◆ **Information**

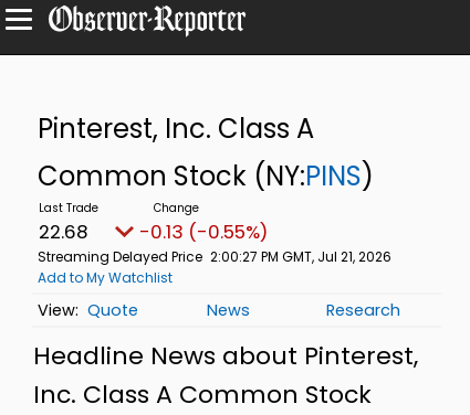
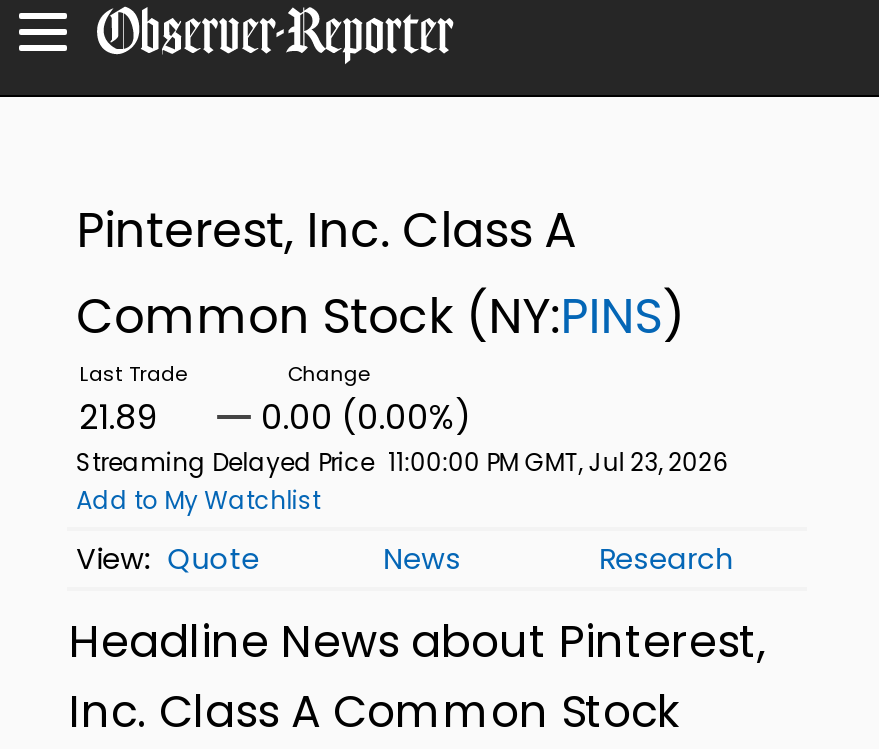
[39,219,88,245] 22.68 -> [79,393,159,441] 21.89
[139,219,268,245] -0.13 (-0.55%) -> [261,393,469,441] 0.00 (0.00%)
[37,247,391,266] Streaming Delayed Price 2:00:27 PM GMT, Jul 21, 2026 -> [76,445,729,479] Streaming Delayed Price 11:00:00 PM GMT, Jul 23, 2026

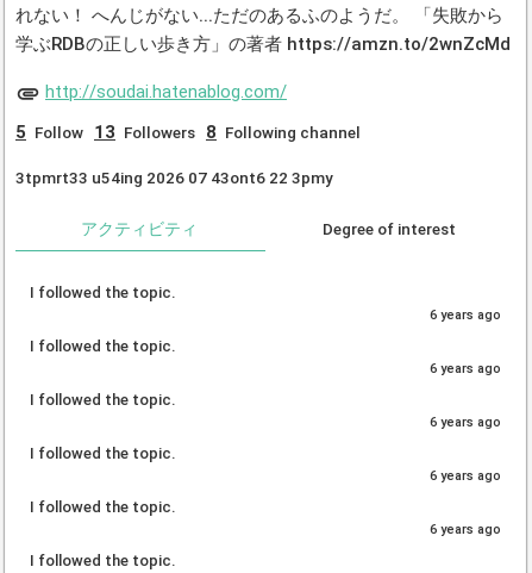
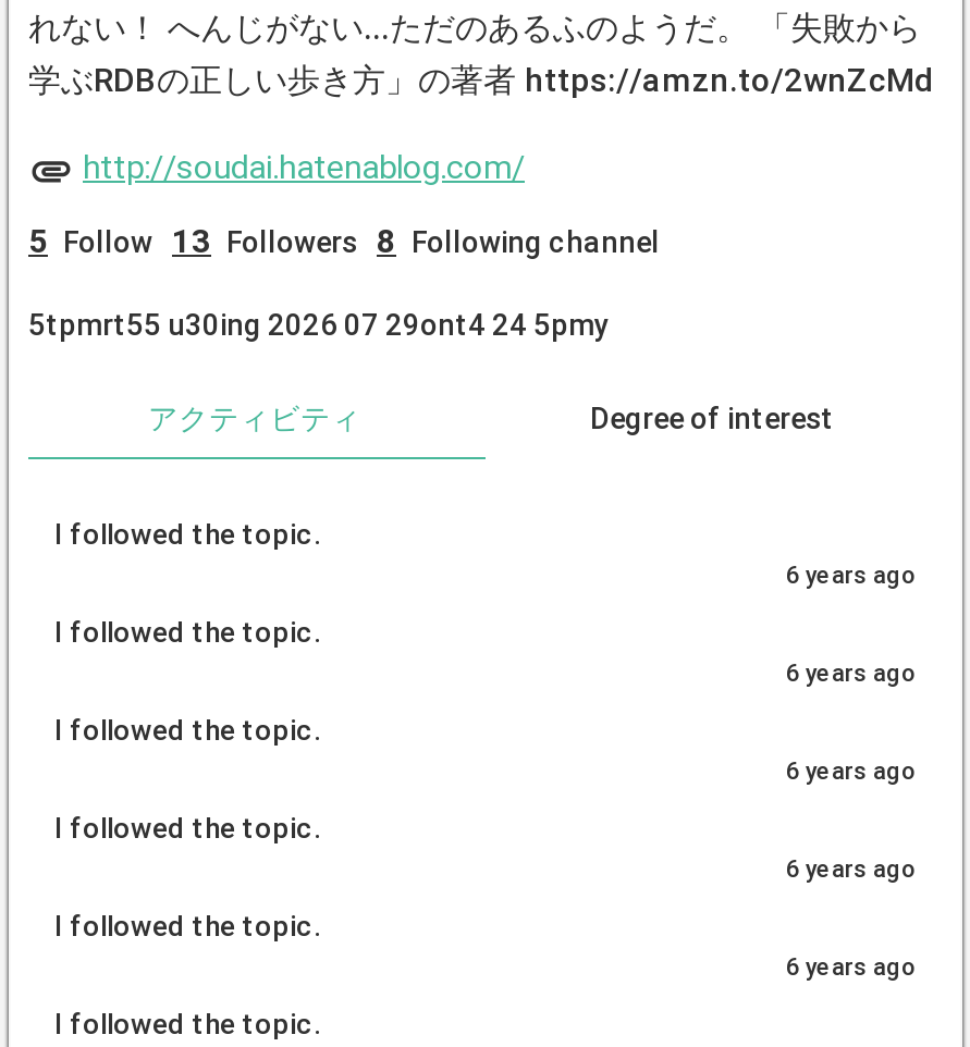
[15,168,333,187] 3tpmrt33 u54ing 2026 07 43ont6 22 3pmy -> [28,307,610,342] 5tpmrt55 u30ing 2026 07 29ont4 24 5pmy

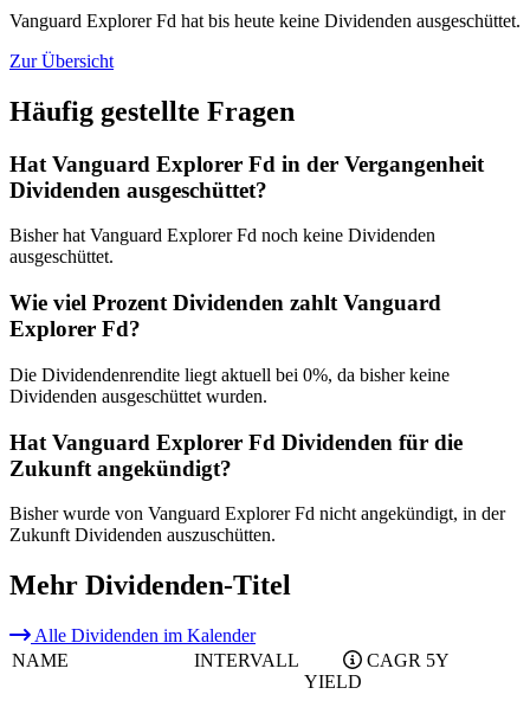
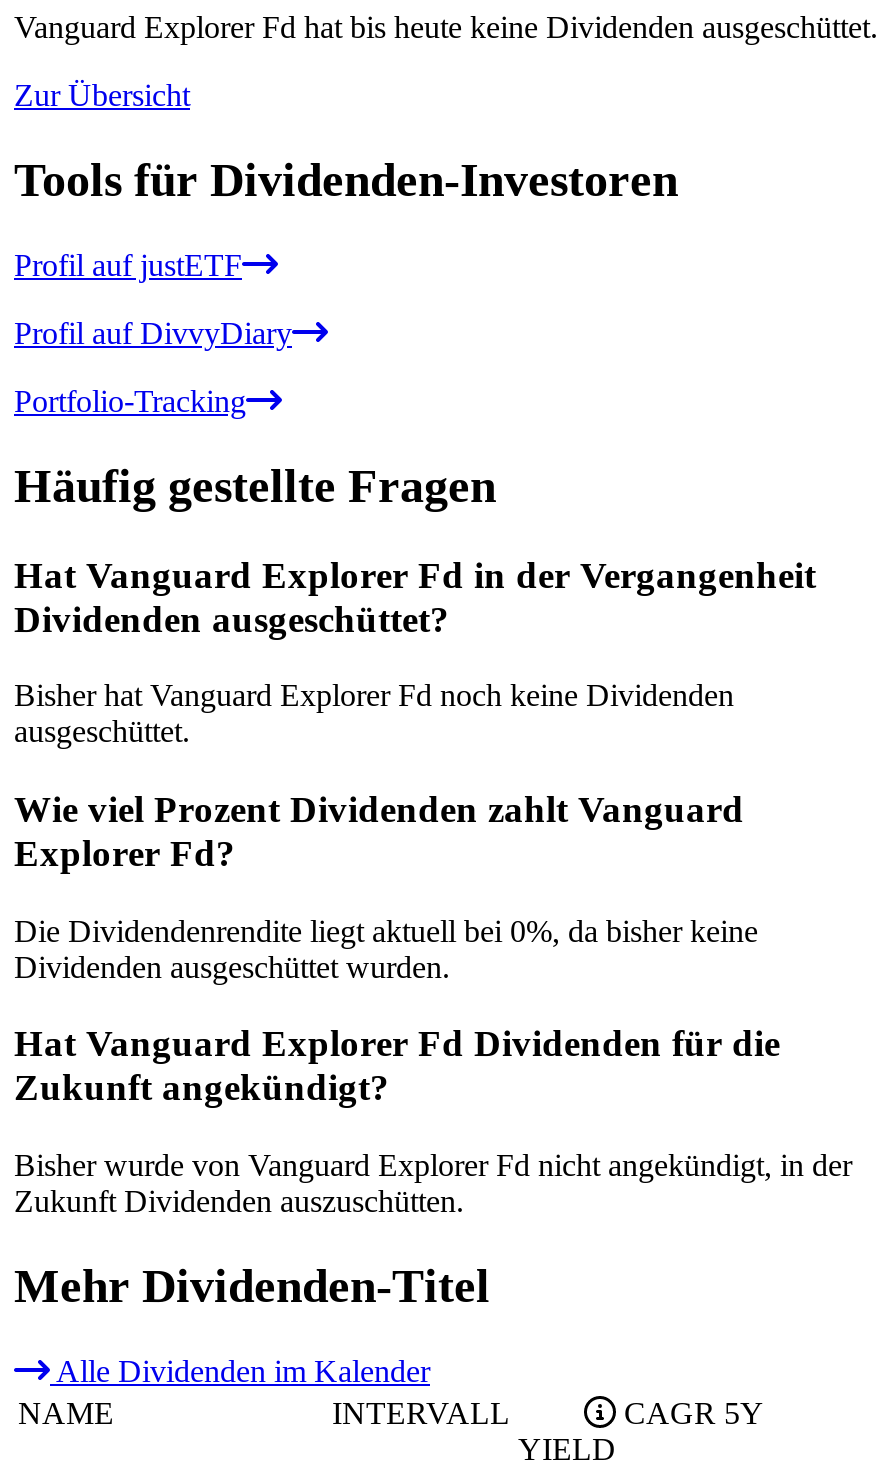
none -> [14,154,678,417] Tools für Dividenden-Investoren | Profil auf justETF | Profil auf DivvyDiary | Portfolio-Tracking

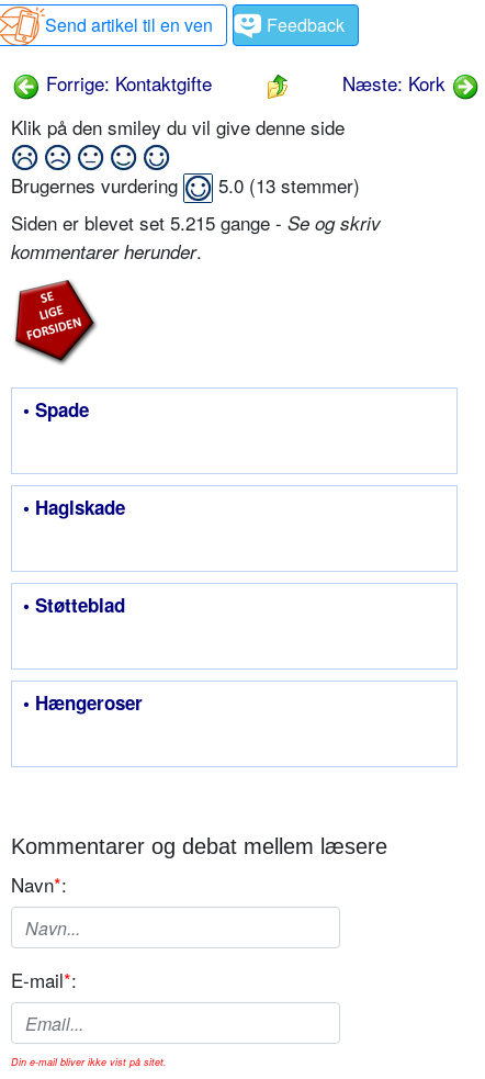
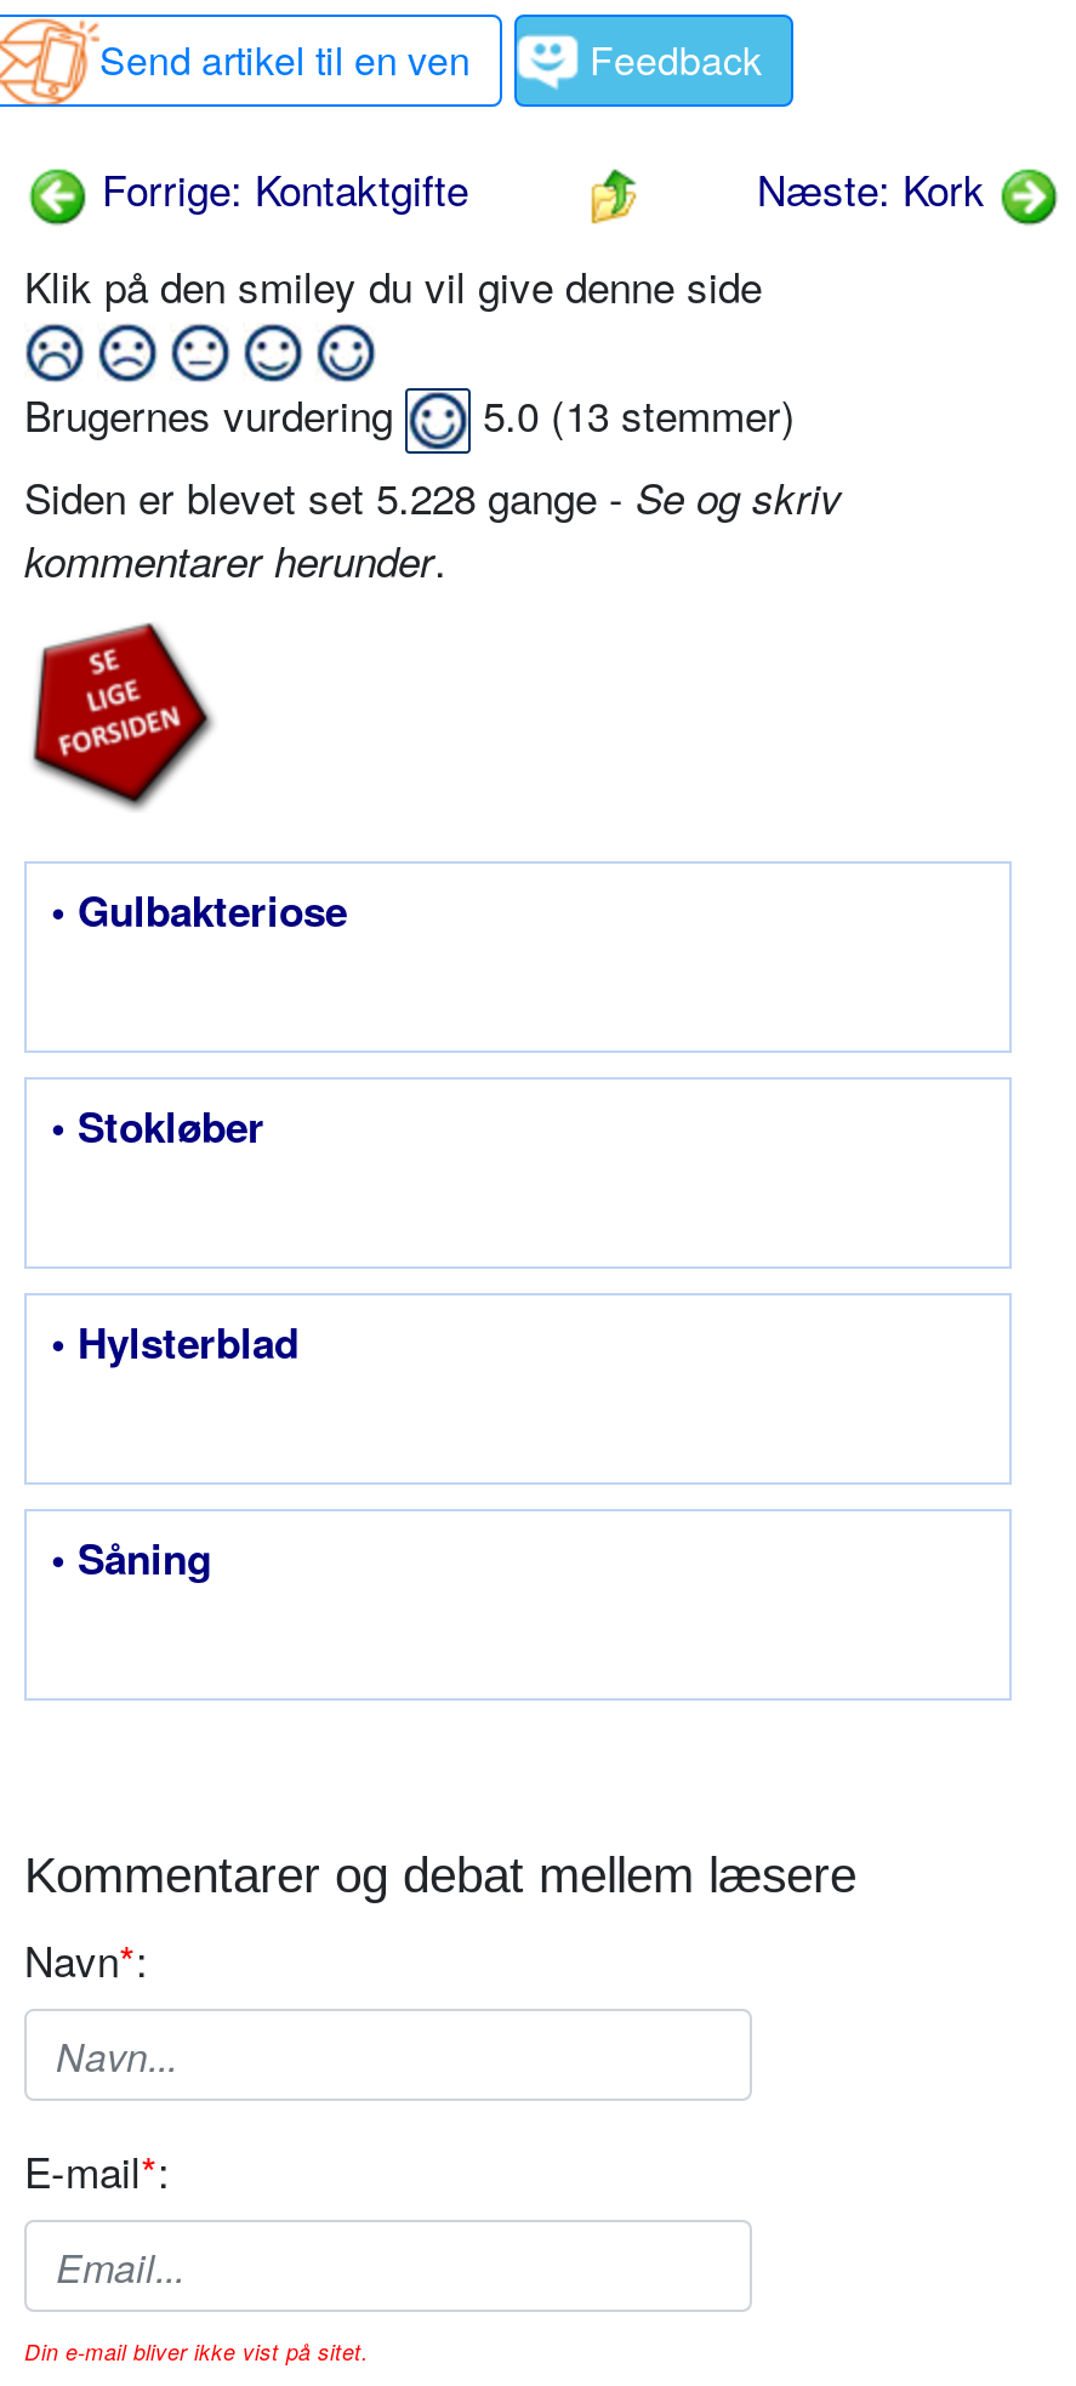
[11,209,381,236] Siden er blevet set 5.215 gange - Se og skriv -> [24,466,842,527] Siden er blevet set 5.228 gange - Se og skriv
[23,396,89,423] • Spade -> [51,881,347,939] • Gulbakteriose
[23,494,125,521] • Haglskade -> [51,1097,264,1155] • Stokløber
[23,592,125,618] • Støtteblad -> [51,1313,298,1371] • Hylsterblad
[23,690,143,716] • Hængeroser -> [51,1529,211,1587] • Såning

◆ **Directions**
Your reply should consist solely of the lines from the one containing "none -> [14,154,678,417]" through the last line of the material, reproduced exactly and without pictures.

◆ **Exercise solution**
none -> [14,154,678,417] Tools für Dividenden-Investoren | Profil auf justETF | Profil auf DivvyDiary | Portfolio-Tracking

[11,209,381,236] Siden er blevet set 5.215 gange - Se og skriv -> [24,466,842,527] Siden er blevet set 5.228 gange - Se og skriv
[23,396,89,423] • Spade -> [51,881,347,939] • Gulbakteriose
[23,494,125,521] • Haglskade -> [51,1097,264,1155] • Stokløber
[23,592,125,618] • Støtteblad -> [51,1313,298,1371] • Hylsterblad
[23,690,143,716] • Hængeroser -> [51,1529,211,1587] • Såning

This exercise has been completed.